[Revision tracking records]
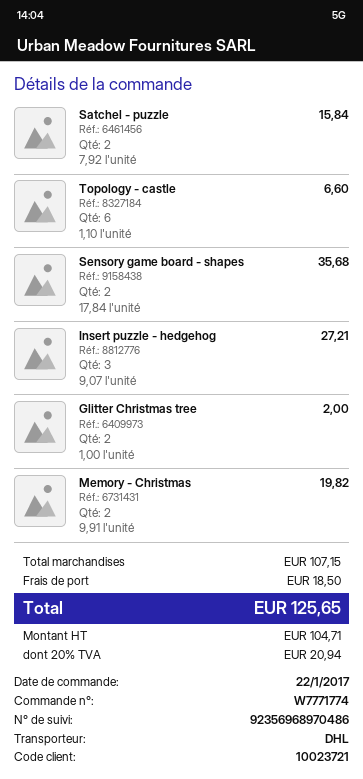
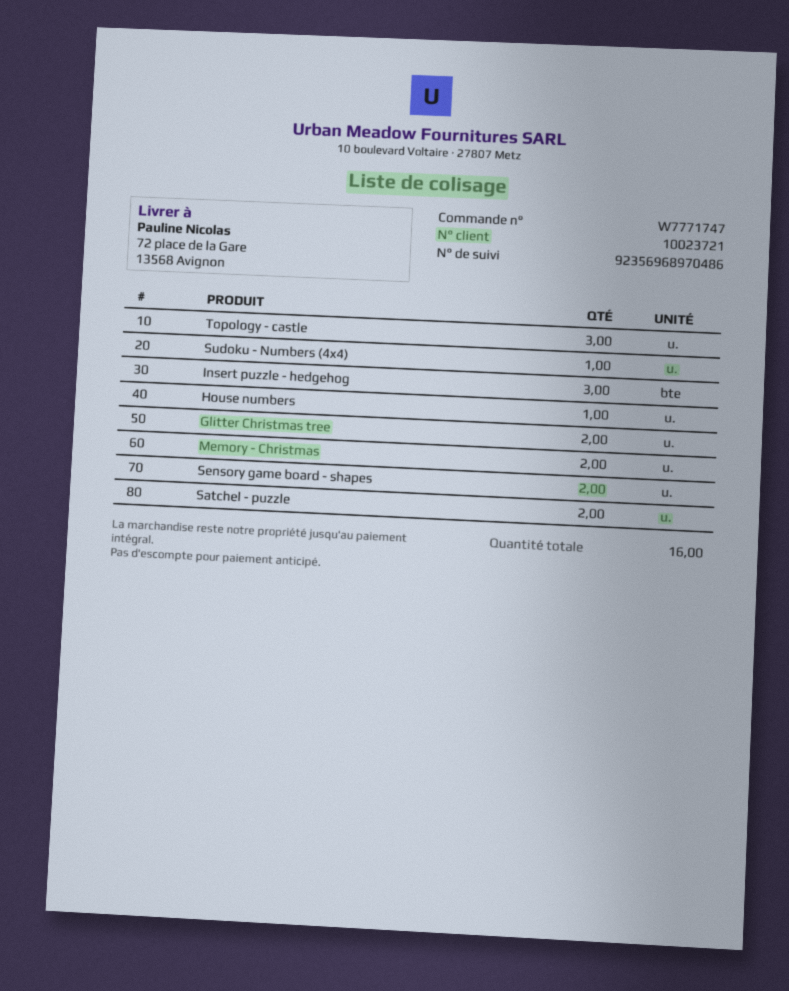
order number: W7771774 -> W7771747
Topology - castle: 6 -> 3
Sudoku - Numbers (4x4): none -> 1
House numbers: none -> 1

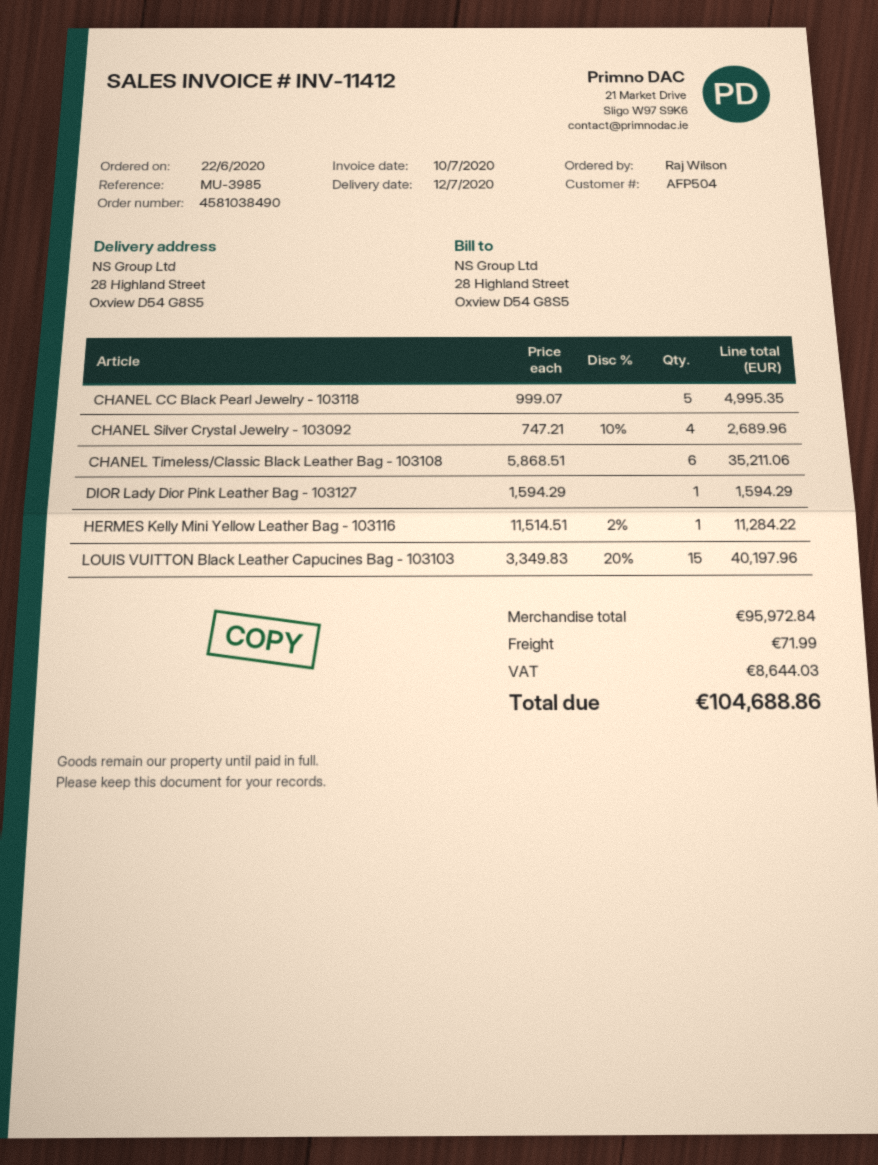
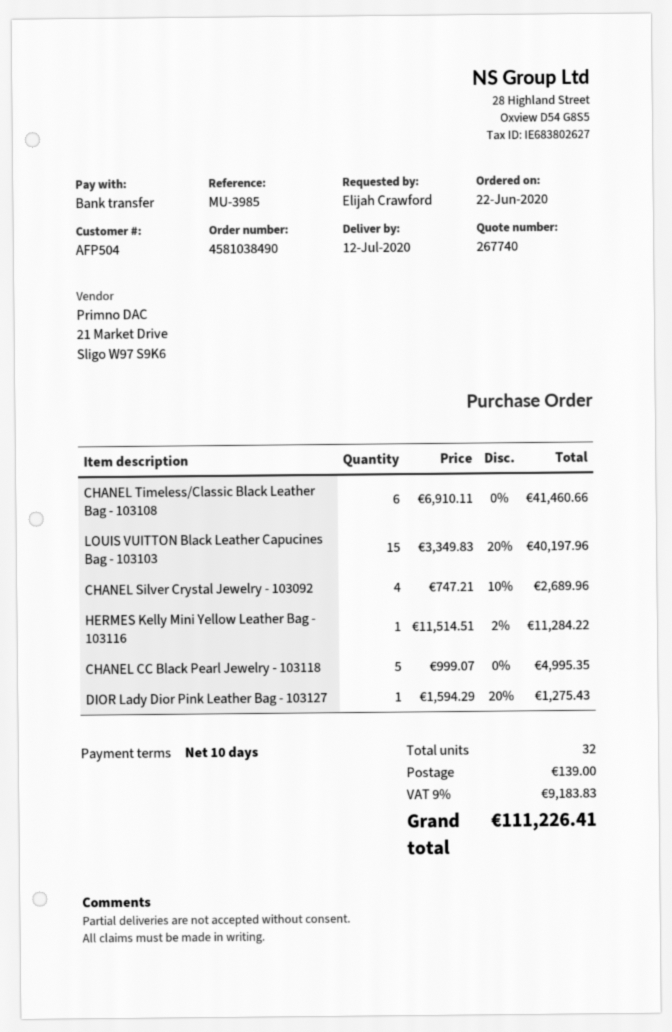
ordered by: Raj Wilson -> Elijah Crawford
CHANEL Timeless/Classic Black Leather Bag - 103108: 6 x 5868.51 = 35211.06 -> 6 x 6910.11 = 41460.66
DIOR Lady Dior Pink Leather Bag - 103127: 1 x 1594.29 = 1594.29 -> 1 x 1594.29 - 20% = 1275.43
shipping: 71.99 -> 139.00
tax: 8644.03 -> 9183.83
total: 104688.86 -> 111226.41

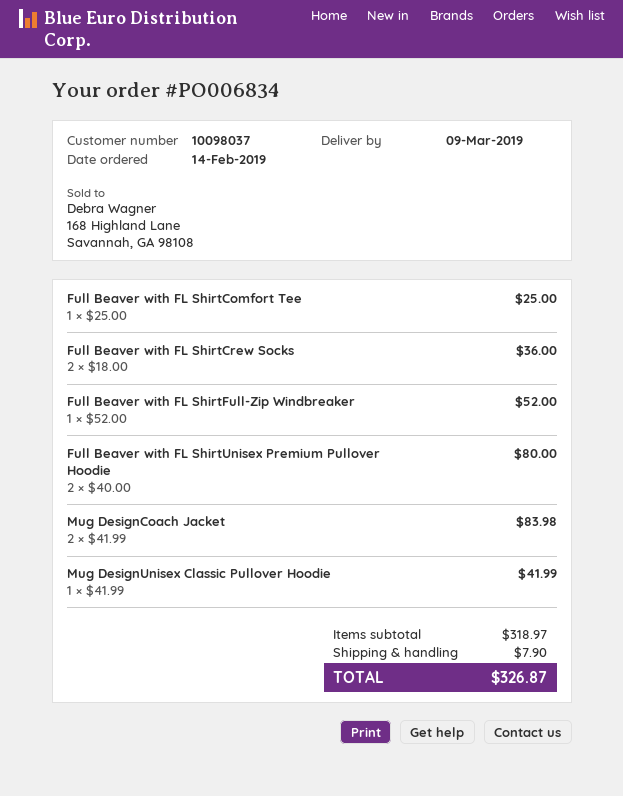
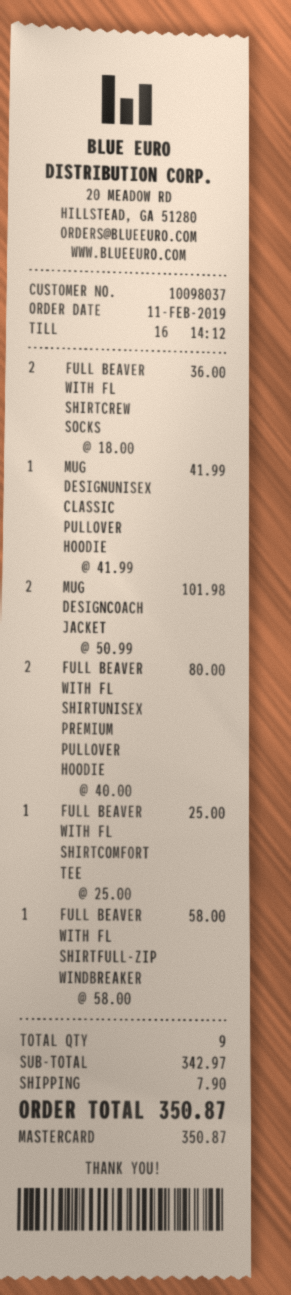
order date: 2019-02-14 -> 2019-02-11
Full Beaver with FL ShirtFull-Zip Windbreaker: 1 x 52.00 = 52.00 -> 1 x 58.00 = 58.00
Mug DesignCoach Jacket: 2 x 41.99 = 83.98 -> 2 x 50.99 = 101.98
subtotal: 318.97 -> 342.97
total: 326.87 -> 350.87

* _What you have to do_
Locate "Full Beaver with" in the data above. Then repeat, exactly, its line and each line after it through the last, adding nothing.

* _Your response_
Full Beaver with FL ShirtFull-Zip Windbreaker: 1 x 52.00 = 52.00 -> 1 x 58.00 = 58.00
Mug DesignCoach Jacket: 2 x 41.99 = 83.98 -> 2 x 50.99 = 101.98
subtotal: 318.97 -> 342.97
total: 326.87 -> 350.87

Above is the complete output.